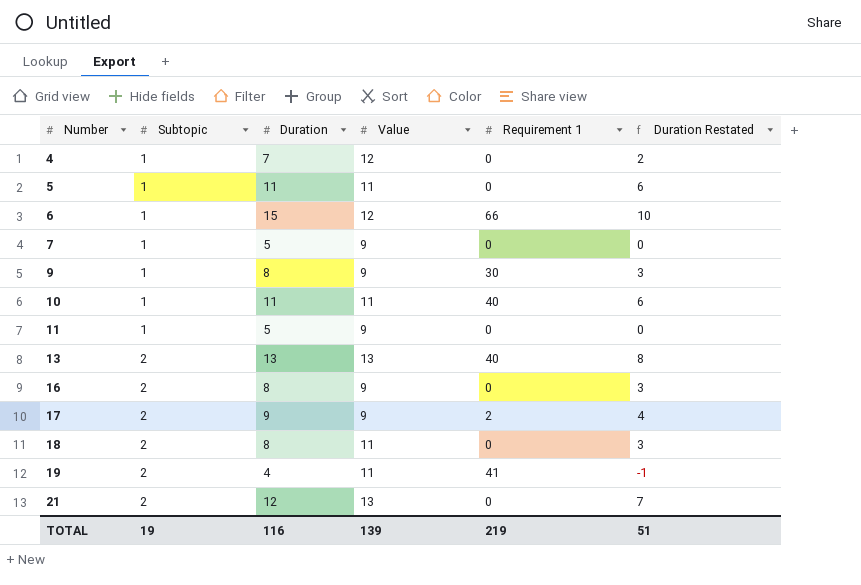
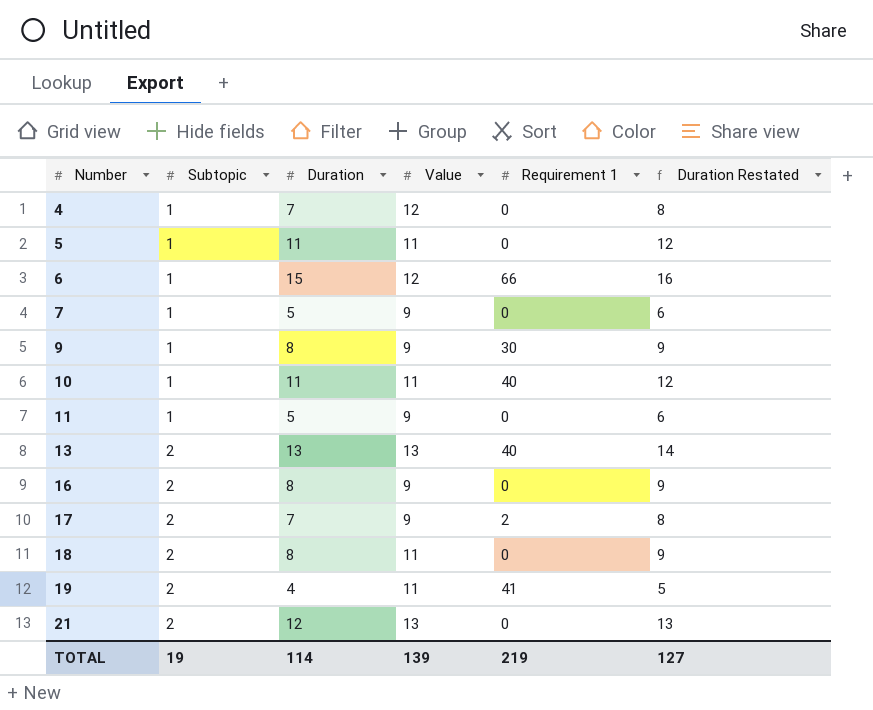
column Duration Restated | formula: [Duration] - 5 -> [Duration] + 1
17 | Duration: 9 -> 7
TOTAL | Duration: 116 -> 114
TOTAL | Duration Restated: 51 -> 127

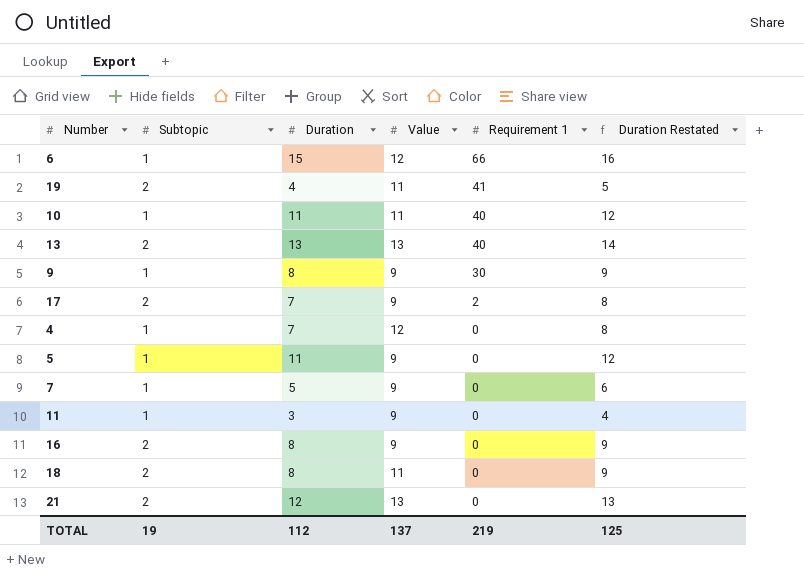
row order: Number ascending -> Requirement 1 descending
5 | Value: 11 -> 9
11 | Duration: 5 -> 3
11 | Duration Restated: 6 -> 4
TOTAL | Duration: 114 -> 112
TOTAL | Value: 139 -> 137
TOTAL | Duration Restated: 127 -> 125

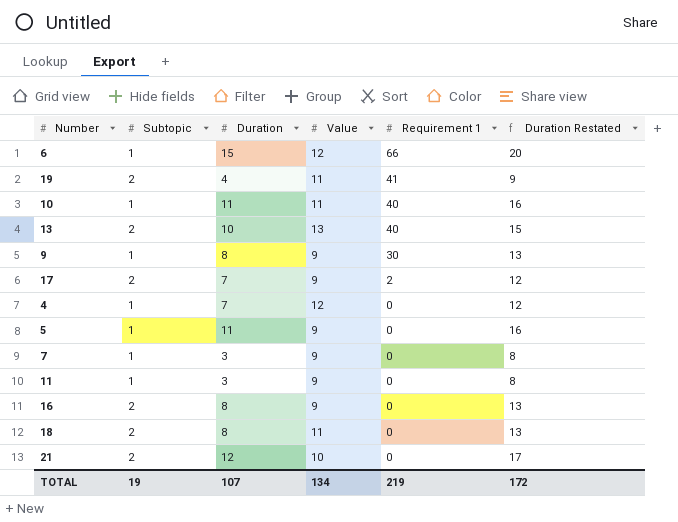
column Duration Restated | formula: [Duration] + 1 -> [Duration] + 5
13 | Duration: 13 -> 10
7 | Duration: 5 -> 3
21 | Value: 13 -> 10
TOTAL | Duration: 112 -> 107
TOTAL | Value: 137 -> 134
TOTAL | Duration Restated: 125 -> 172

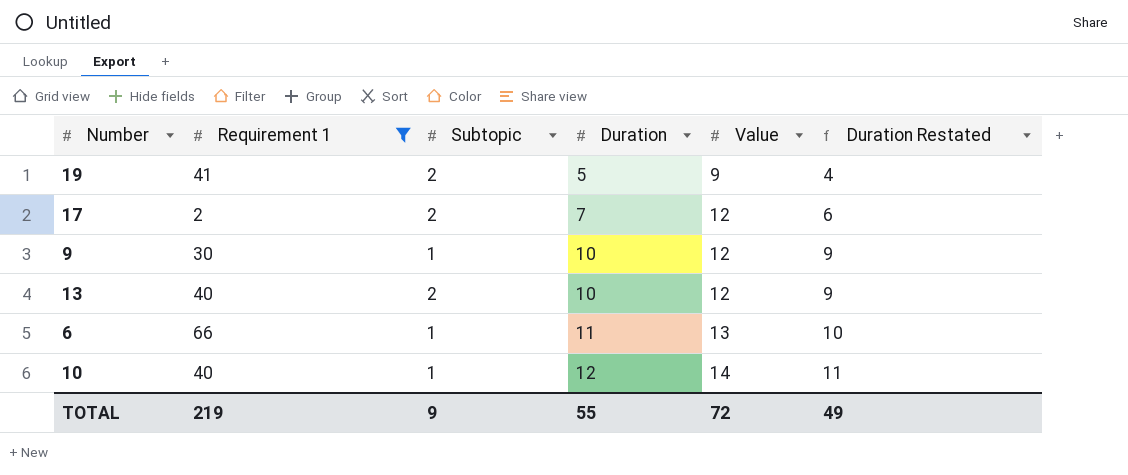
filter: none -> Requirement 1 != 0
row order: Requirement 1 descending -> Duration ascending
column Requirement 1 | position: 5 -> 2
column Duration Restated | formula: [Duration] + 5 -> [Duration] - 1
19 | Duration: 4 -> 5
19 | Value: 11 -> 9
17 | Value: 9 -> 12
9 | Duration: 8 -> 10
9 | Value: 9 -> 12
13 | Value: 13 -> 12
6 | Duration: 15 -> 11
6 | Value: 12 -> 13
10 | Duration: 11 -> 12
10 | Value: 11 -> 14
TOTAL | Subtopic: 19 -> 9
TOTAL | Duration: 107 -> 55
TOTAL | Value: 134 -> 72
TOTAL | Duration Restated: 172 -> 49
* * *
_Problem_: Find and copy each line of the material that holds the word "column".

_Solution to the exercise_:
column Duration Restated | formula: [Duration] - 5 -> [Duration] + 1
column Duration Restated | formula: [Duration] + 1 -> [Duration] + 5
column Requirement 1 | position: 5 -> 2
column Duration Restated | formula: [Duration] + 5 -> [Duration] - 1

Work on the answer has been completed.